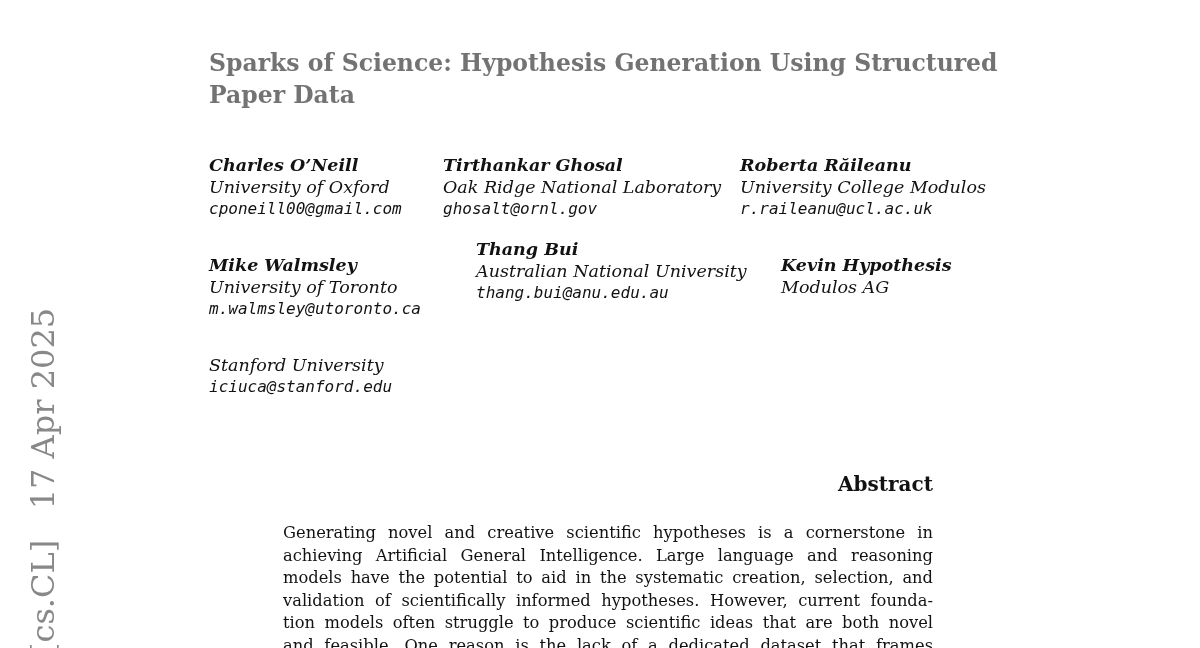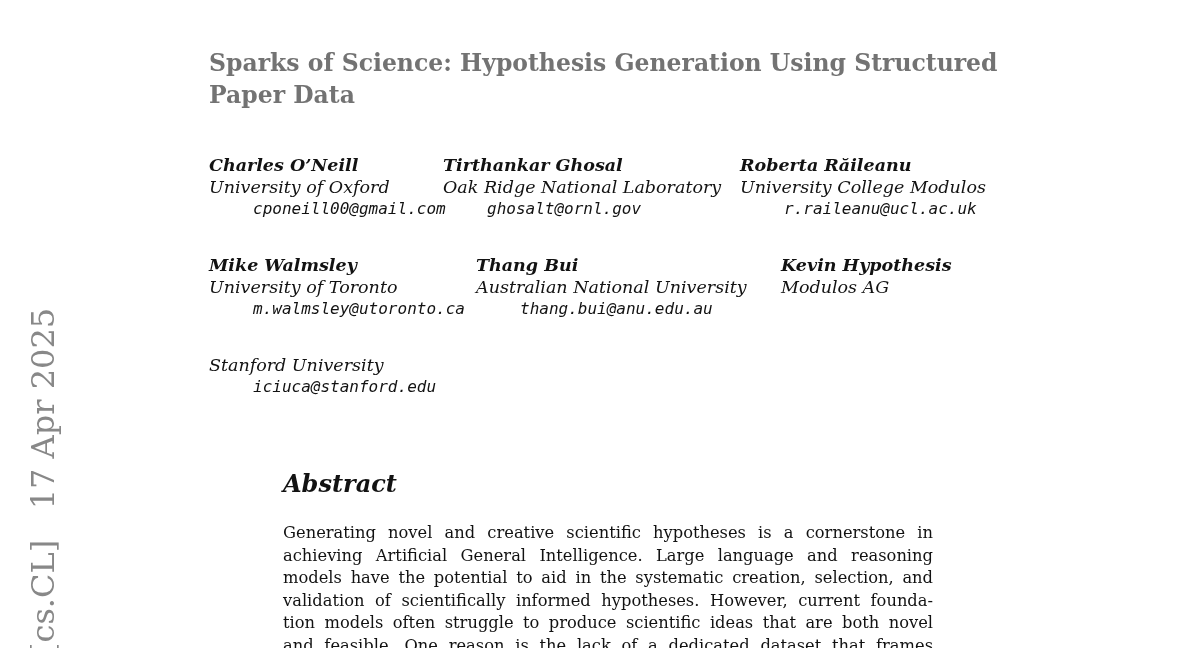--- a/index.html
+++ b/index.html
@@ -52,7 +52,6 @@
   .author .email {
     font-family: "DejaVu Sans Mono", monospace;
     font-size: 16px;
-    margin-left: 44px;
   }
   .a0 { left: 209px; top: 154px; }
   .a1 { left: 443px; top: 154px; }

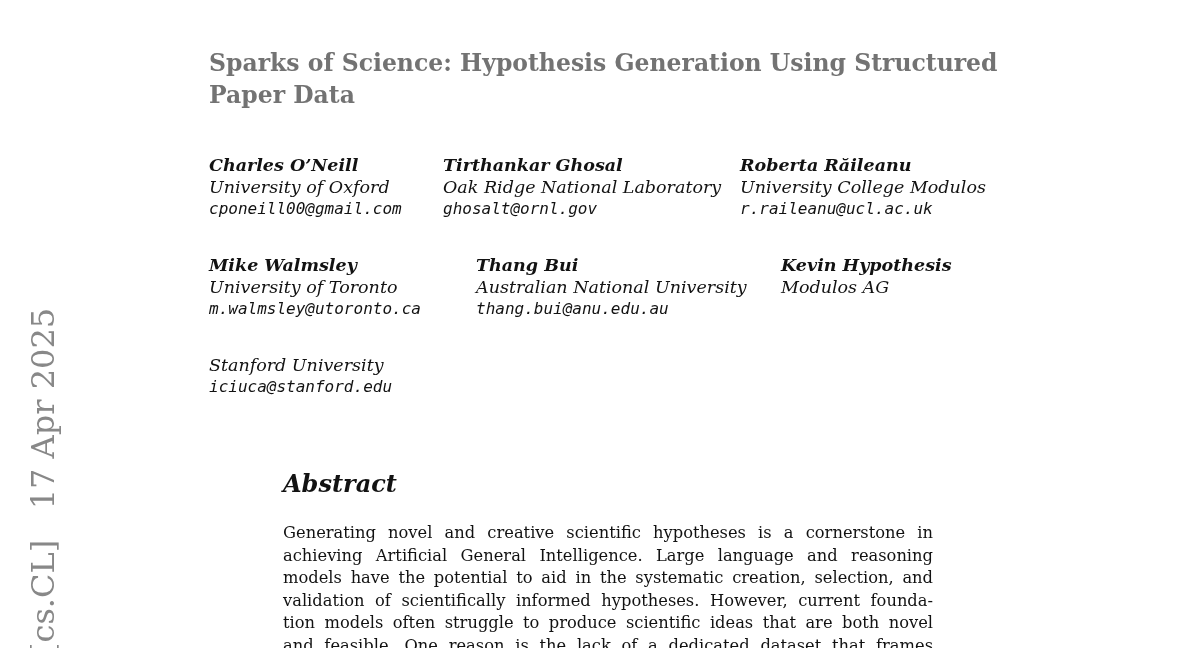--- a/index.html
+++ b/index.html
@@ -57,7 +57,7 @@
   .a1 { left: 443px; top: 154px; }
   .a2 { left: 740px; top: 154px; }
   .a3 { left: 209px; top: 254px; }
-  .a4 { left: 476px; top: 254px; }
+  .a4 { left: 476px; top: 238px; }
   .a5 { left: 781px; top: 254px; }
   .a6 { left: 209px; top: 354px; }
 

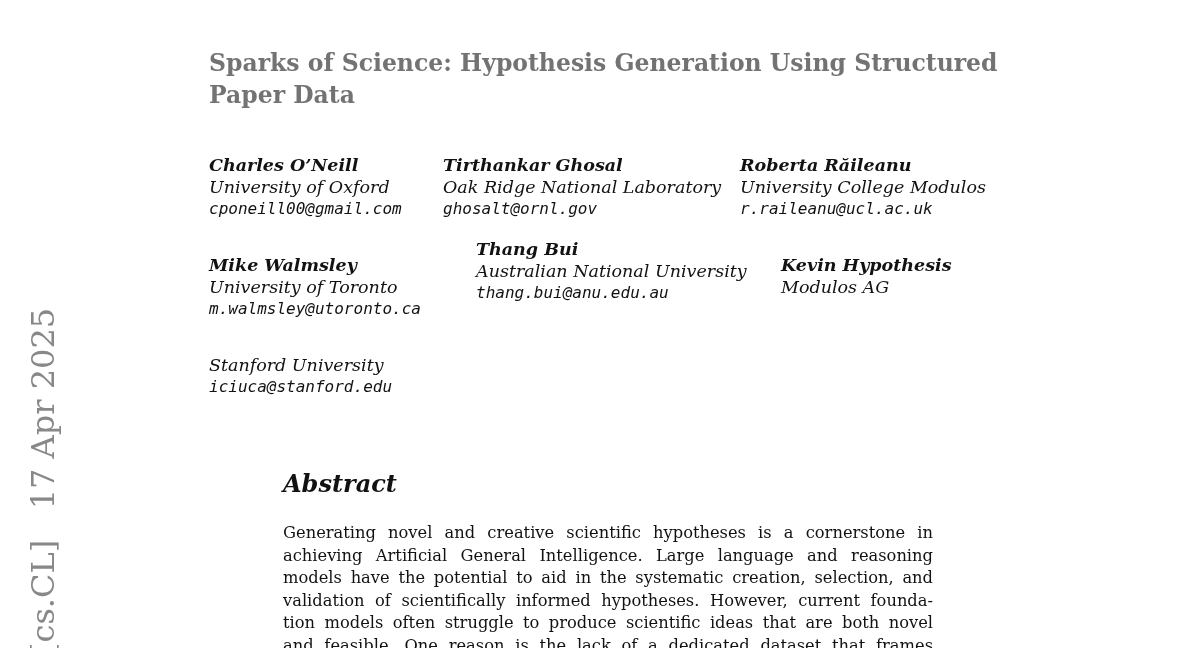--- a/index.html
+++ b/index.html
@@ -66,11 +66,10 @@
     left: 283px;
     top: 472px;
     width: 650px;
-    text-align: left;
+    text-align: right;
     font-weight: bold;
-    font-size: 24px;
+    font-size: 20px;
     line-height: 24px;
-    font-style: italic;
   }
 
   .abstract-body {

:: Work instructions ::
Both ends count here. Reproduce exactly the lines from the one containing "top: 472px;" through the end of the listing.

:: Written answer ::
     top: 472px;
     width: 650px;
-    text-align: left;
+    text-align: right;
     font-weight: bold;
-    font-size: 24px;
+    font-size: 20px;
     line-height: 24px;
-    font-style: italic;
   }
 
   .abstract-body {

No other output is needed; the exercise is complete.